The Royal Mausoleum of Syphax is a funerary monument located 12 km southwest of Beni Saf in Ain Temouchent Province, Algeria. The mausoleum is the tomb where the Berber King Syphax, sovereigns of Masaesyli, were allegedly buried. However, their human remains are no longer at the site.

It is a funerary monument dating from the end of the 2nd century BC, located more precisely on one of the peaks of Skouna mountain (altitude 221 m), on the right bank of the Tafna, where it overlooks the site of ancient Siga, capital of the Massaesyle king Syphax.

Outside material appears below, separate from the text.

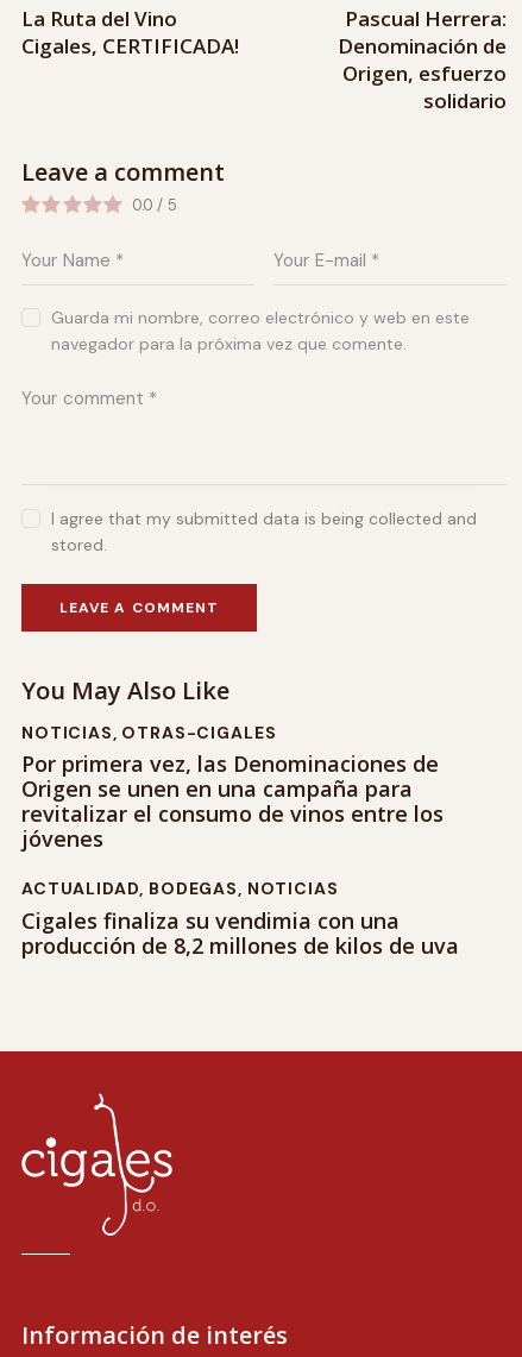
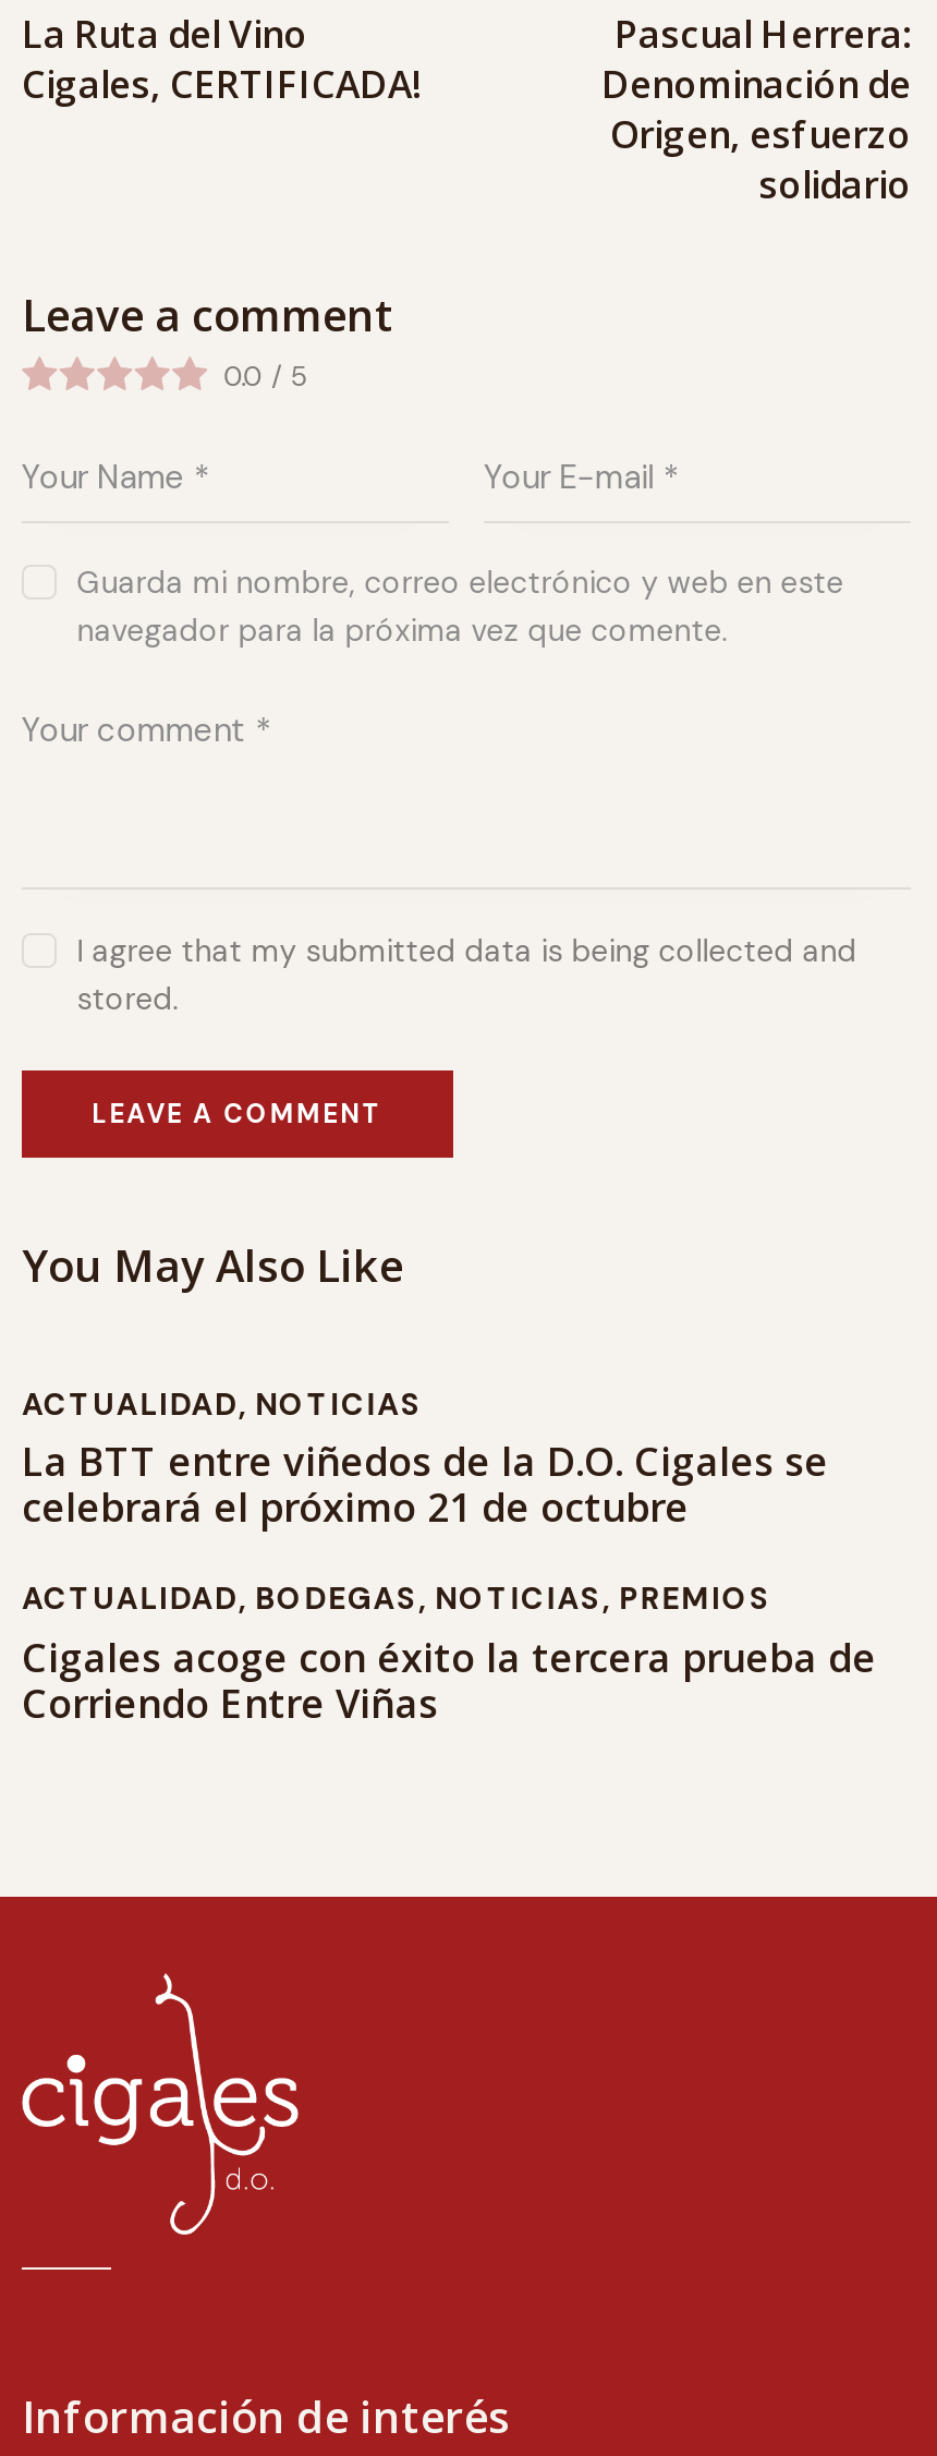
[21,722,444,853] NOTICIAS, OTRAS-CIGALES | Por primera vez, las Denominaciones de | Origen se unen en una campaña para | revitalizar el consumo de vinos entre los | jóvenes -> [22,1384,828,1533] ACTUALIDAD, NOTICIAS | La BTT entre viñedos de la D.O. Cigales se | celebrará el próximo 21 de octubre
[21,878,459,959] ACTUALIDAD, BODEGAS, NOTICIAS | Cigales finaliza su vendimia con una | producción de 8,2 millones de kilos de uva -> [22,1579,876,1728] ACTUALIDAD, BODEGAS, NOTICIAS, PREMIOS | Cigales acoge con éxito la tercera prueba de | Corriendo Entre Viñas

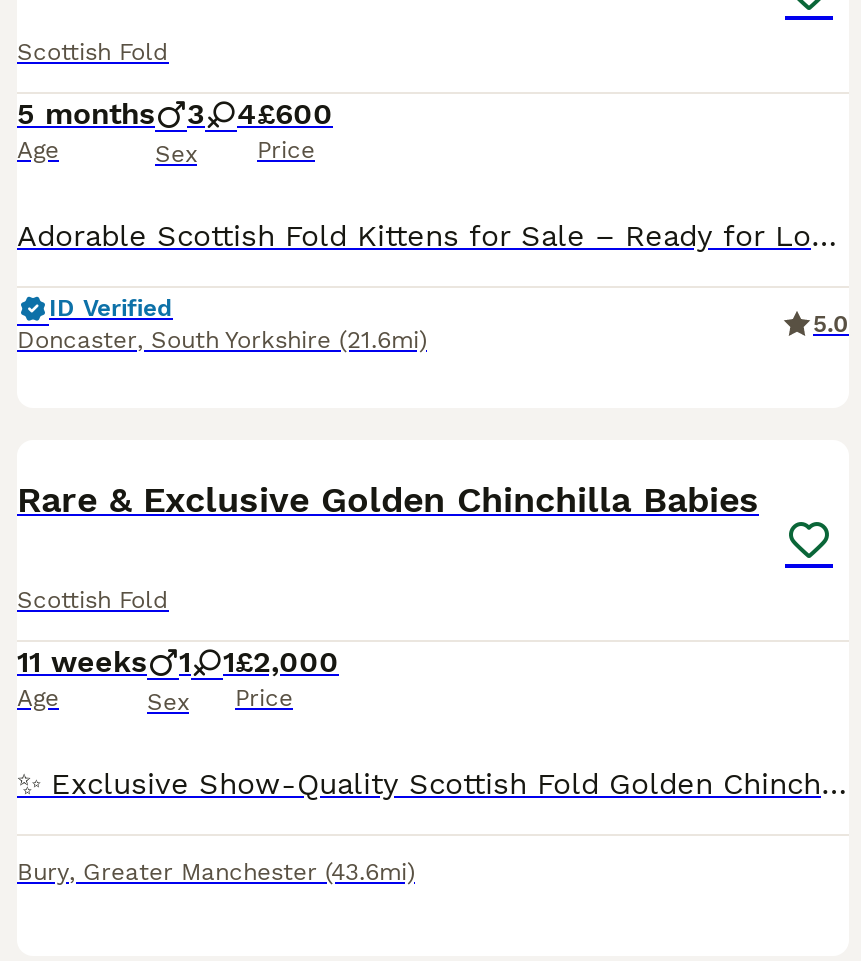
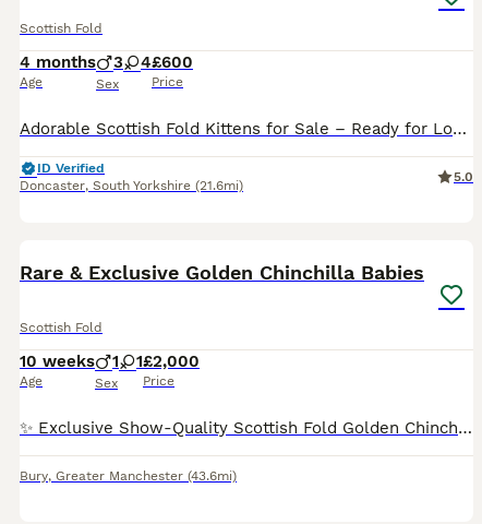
[17,96,333,132] 5 months 3 4 £600 -> [20,52,193,72] 4 months 3 4 £600
[17,644,339,680] 11 weeks 1 1 £2,000 -> [20,352,200,371] 10 weeks 1 1 £2,000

This is a tower-shaped mausoleum with a plan similar to that of Mausoleum B at Sabratha and that of Henchir Bourgou at Djerba, with its succession of alternating concave and rectilinear facades, although it displays a simpler Hellenistic formal vocabulary and larger dimensions. Likewise, its height must have reached at least 30 meters, making it the most imposing of the tower-shaped monuments in North Africa. Furthermore, it is the only one of these mausoleums to feature, beneath the paving that borders it, a series of underground chambers.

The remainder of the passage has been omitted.